## Instructions to follow
Please print every record exactly as it stands, leaving out the pictures.

## Task data
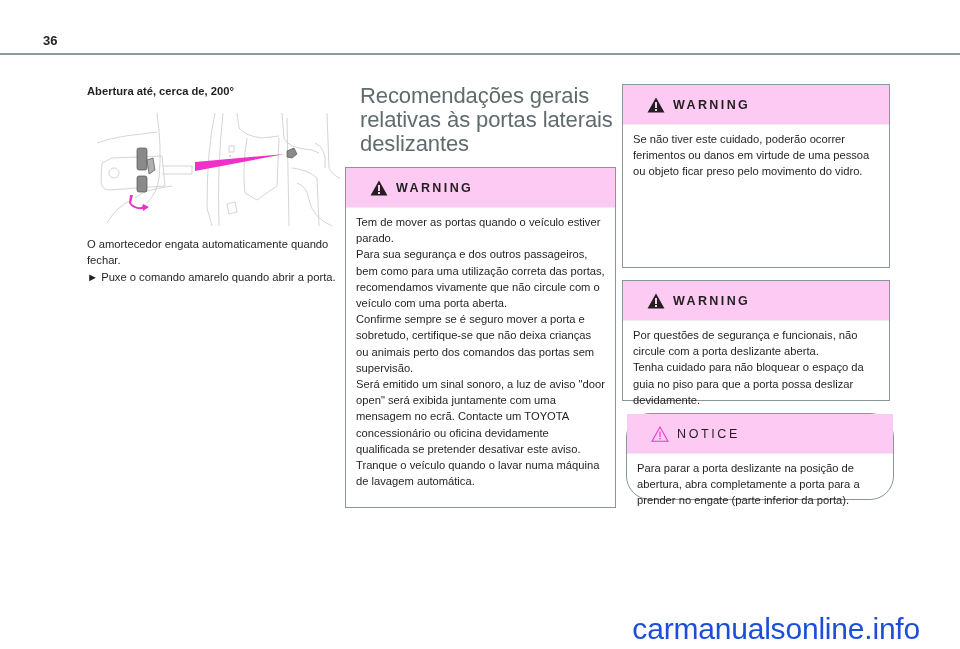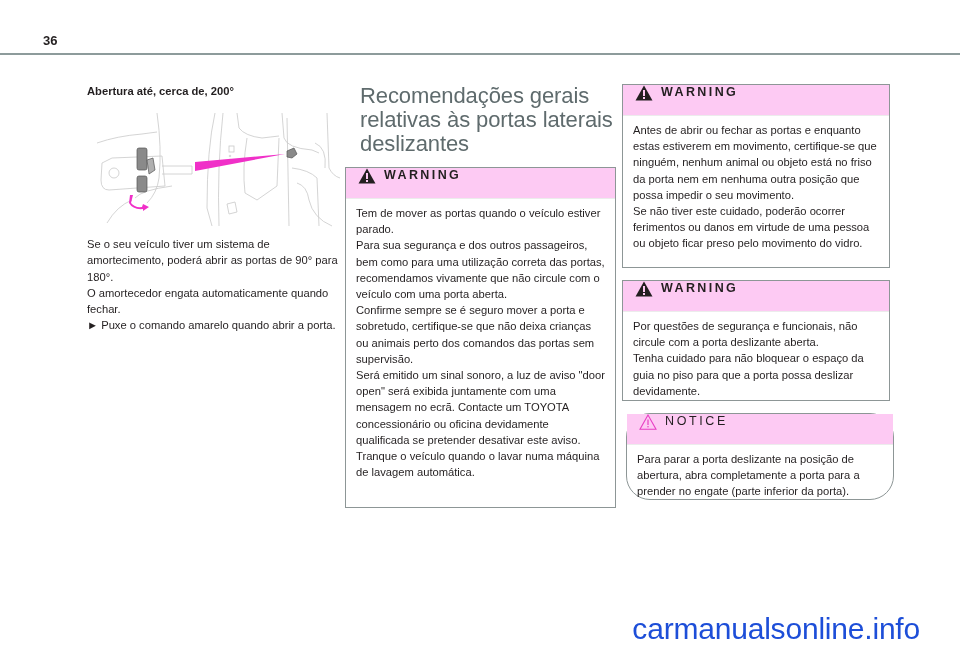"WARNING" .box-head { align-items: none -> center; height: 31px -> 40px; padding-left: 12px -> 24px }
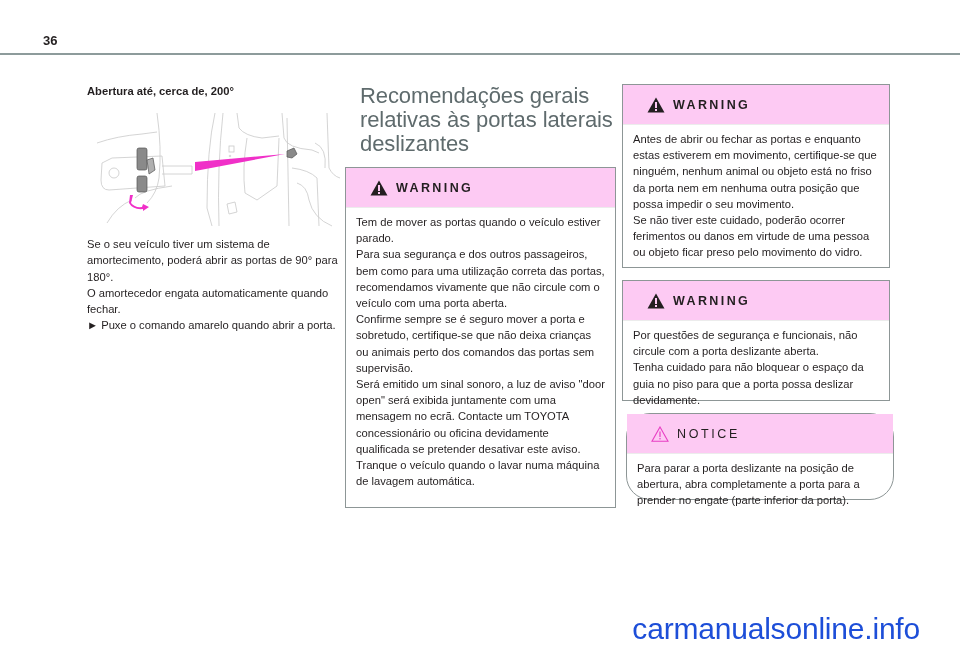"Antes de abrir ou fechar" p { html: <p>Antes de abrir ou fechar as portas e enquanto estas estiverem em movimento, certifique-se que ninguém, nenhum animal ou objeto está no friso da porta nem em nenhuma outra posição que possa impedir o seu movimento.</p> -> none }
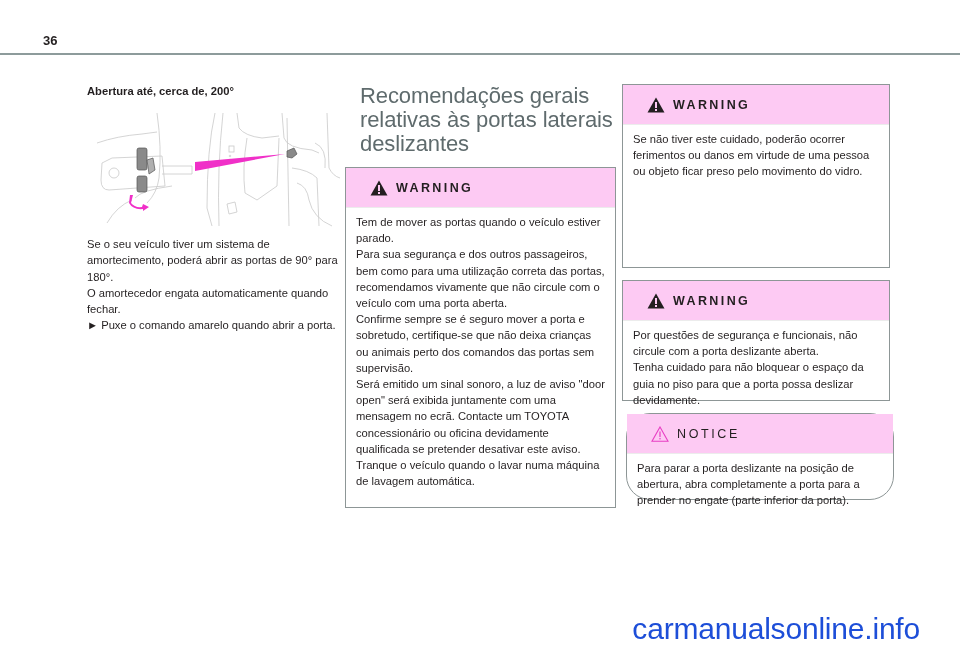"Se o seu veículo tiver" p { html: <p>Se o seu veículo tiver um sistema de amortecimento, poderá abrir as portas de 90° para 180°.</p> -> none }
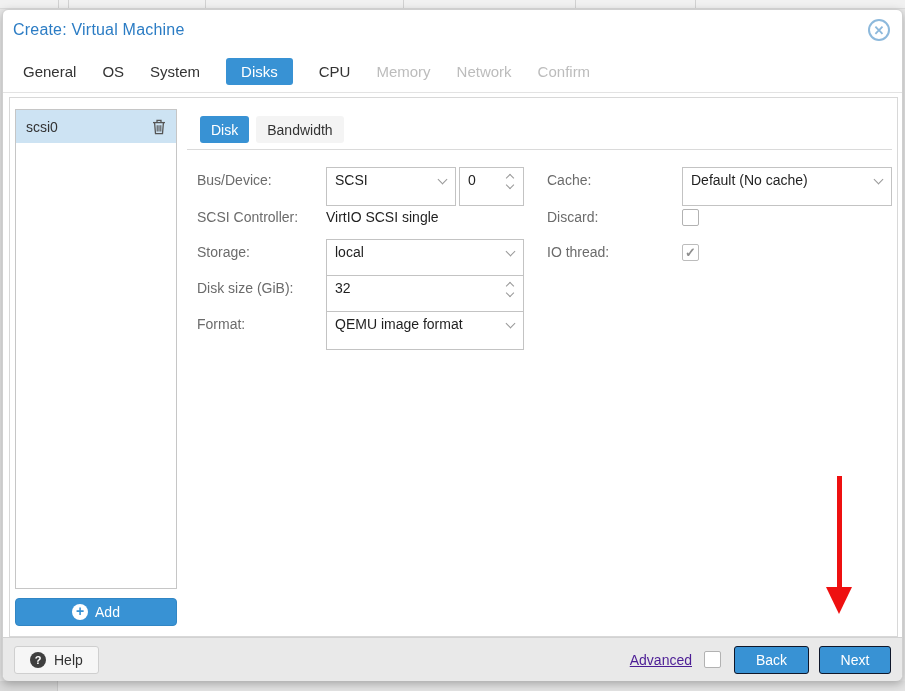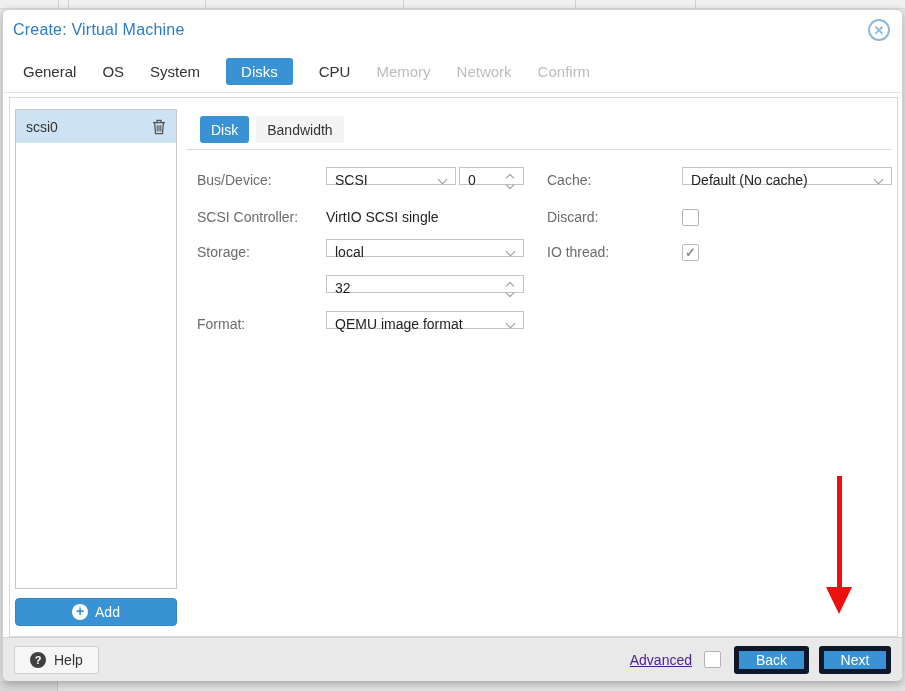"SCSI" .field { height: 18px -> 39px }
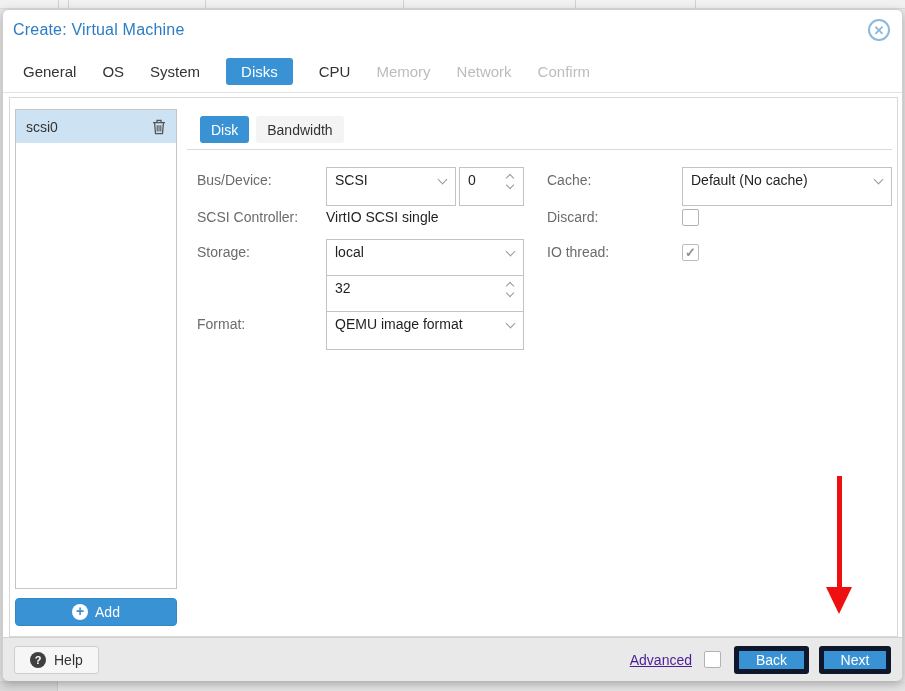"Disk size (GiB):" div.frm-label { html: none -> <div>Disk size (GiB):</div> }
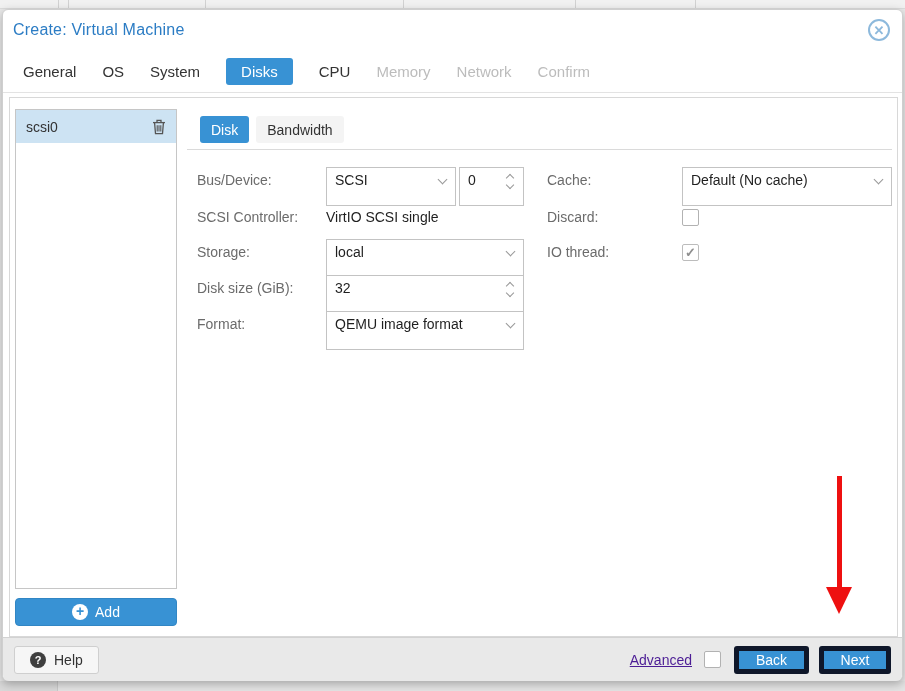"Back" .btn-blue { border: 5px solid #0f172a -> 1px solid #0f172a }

## Written reply
"WARNING" .box-head { align-items: none -> center; height: 31px -> 40px; padding-left: 12px -> 24px }
"Antes de abrir ou fechar" p { html: <p>Antes de abrir ou fechar as portas e enquanto estas estiverem em movimento, certifique-se que ninguém, nenhum animal ou objeto está no friso da porta nem em nenhuma outra posição que possa impedir o seu movimento.</p> -> none }
"Se o seu veículo tiver" p { html: <p>Se o seu veículo tiver um sistema de amortecimento, poderá abrir as portas de 90° para 180°.</p> -> none }
"SCSI" .field { height: 18px -> 39px }
"Disk size (GiB):" div.frm-label { html: none -> <div>Disk size (GiB):</div> }
"Back" .btn-blue { border: 5px solid #0f172a -> 1px solid #0f172a }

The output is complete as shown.